Bergegas Lalice keluar menghampirinya sebelum semua orang tahu kalau Jennie adalah ibunya.

"Ngapain pake ke sini segala sih kalau ketahuan bagaimana" omel Lalice mencengkram lengan ibunya.

"Sakit nak" ucap Jennie seketika membuat cengkraman itu terlepas.

"Eomma cuma mau mengantarkan makanan untukmu sekaligus bukumu yang ketinggalan" kata Jennie bersama gummy smile nya.

Lekas Lalice tarik tangan Jennie ke halaman belakang sekolah dan menghempaskannya kasar.

Ia menepis kotak makanan itu hingga terjatuh ke tanah.

"Aku gak butuh makanan sampah ini! Yang ku mau uang dan uang. Apa kau mengerti"

"Lalice-ah" lirih Jennie berkaca-kaca.

"Kau hanya boleh datang ke sini kalau membawa uang. kedatanganmu kemari membuat teman-temanku curiga"

"Apa kau malu mempunyai ibu sepertiku nak?" Pertanyaan yang retoris. namun Jennie masih ingin mendengar jawabannya langsung dari mulut Lalice.

"Iya aku malu dan berharap tidak pernah dilahirkan dari rahimmu" air mata Jennie tak sanggup lagi dibendung. Mengalir deras begitu saja melewati pipi mandunya.

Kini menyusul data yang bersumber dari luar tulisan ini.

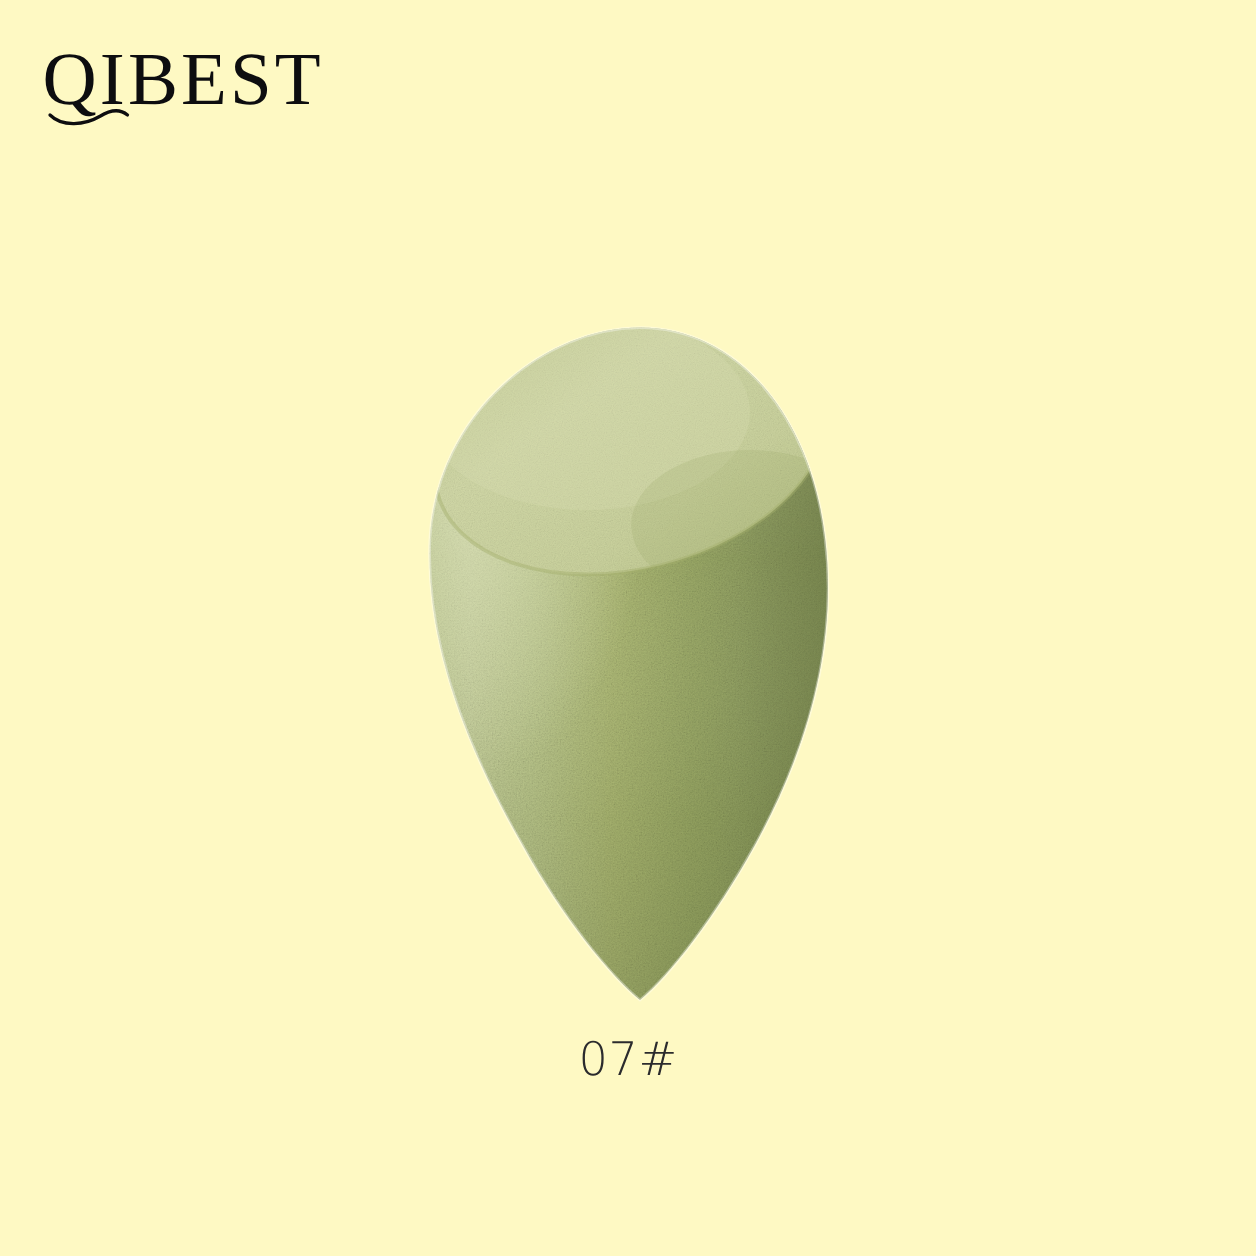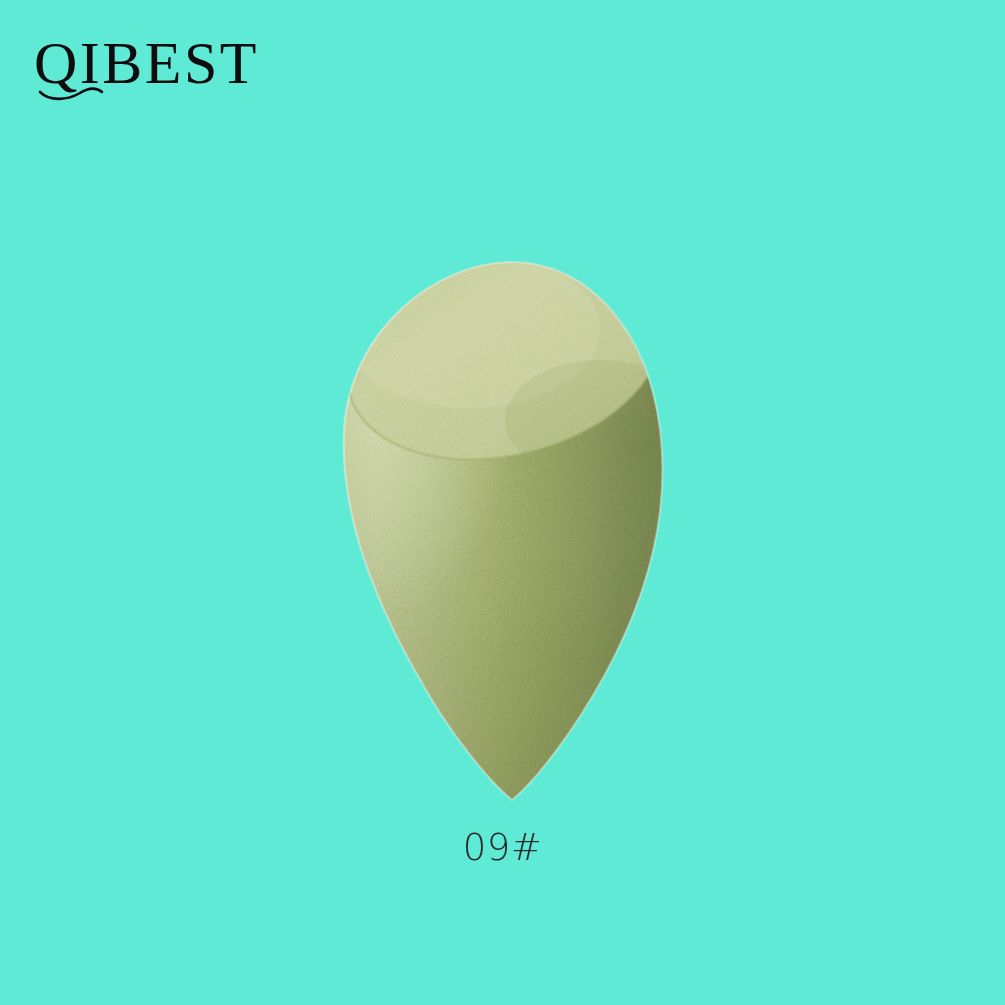--- a/index.html
+++ b/index.html
@@ -8,21 +8,21 @@
     padding: 0;
     background: #ffffff;
   }
   body {
     font-family: "Liberation Sans", sans-serif;
   }
   #page {
     position: relative;
     width: 1005px;
     height: 1005px;
-    background: #5eead4;
+    background: #fef9c3;
     overflow: hidden;
   }
 
   
   #brand-logo {
     position: absolute;
     left: 34px;
     top: 30px;
     width: 300px;
     height: 72px;
@@ -171,15 +171,15 @@
           <ellipse cx="505" cy="355" rx="160" ry="100" transform="rotate(-14 505 355)" fill="none" stroke="#a3b06c" stroke-width="3" opacity="0.45"></ellipse>
         </g>
       </g>
 
       <g>
         <use href="#bodyPath" fill="none" stroke="#ffffff" stroke-width="2.2" opacity="0.35"></use>
       </g>
     </svg>
   </div>
 
-  <div id="shade-label">09#</div>
+  <div id="shade-label">07#</div>
 
 </div>
 
 </body></html>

"Bisanya nangis terus! kerja yang bener dan hasilkan banyak uang baru aku menghormatimu" ketus Lalice meninggalkan Jennie bersama lukanya.

.

.

.

Sepulang sekolah saat hendak menyimpan sepatunya di loker, Lalice menemukan sebuah kotak berbungkus kertas kado. Karena penasaran Lalice membukanya dan mendapati hp iPhone 14 pro max.

"Woah hp baru" ucap Lalice terkagum-kagum membolak-balik hp tersebut.

Ia membaca nama pengirimnya di surat itu namun tidak ada. Surat itu berbunyi,

"Hp baru untuk princess"

Lalice pulang dengan senyum mengembang dan hati berbunga-bunga. Tak peduli siapa pengirim misteriusnya yang terpenting kini ia memiliki hp edisi terbaru.

"El makan dulu nak, Eomma memasakkan makanan kesukaanmu" seru Jennie antusias menyambut kepulangan sang anak.

"Udah kenyang" juteknya melanjutkan langkah ke kamar. Mata Jennie memicing mengamati benda pipih di genggaman Lalice.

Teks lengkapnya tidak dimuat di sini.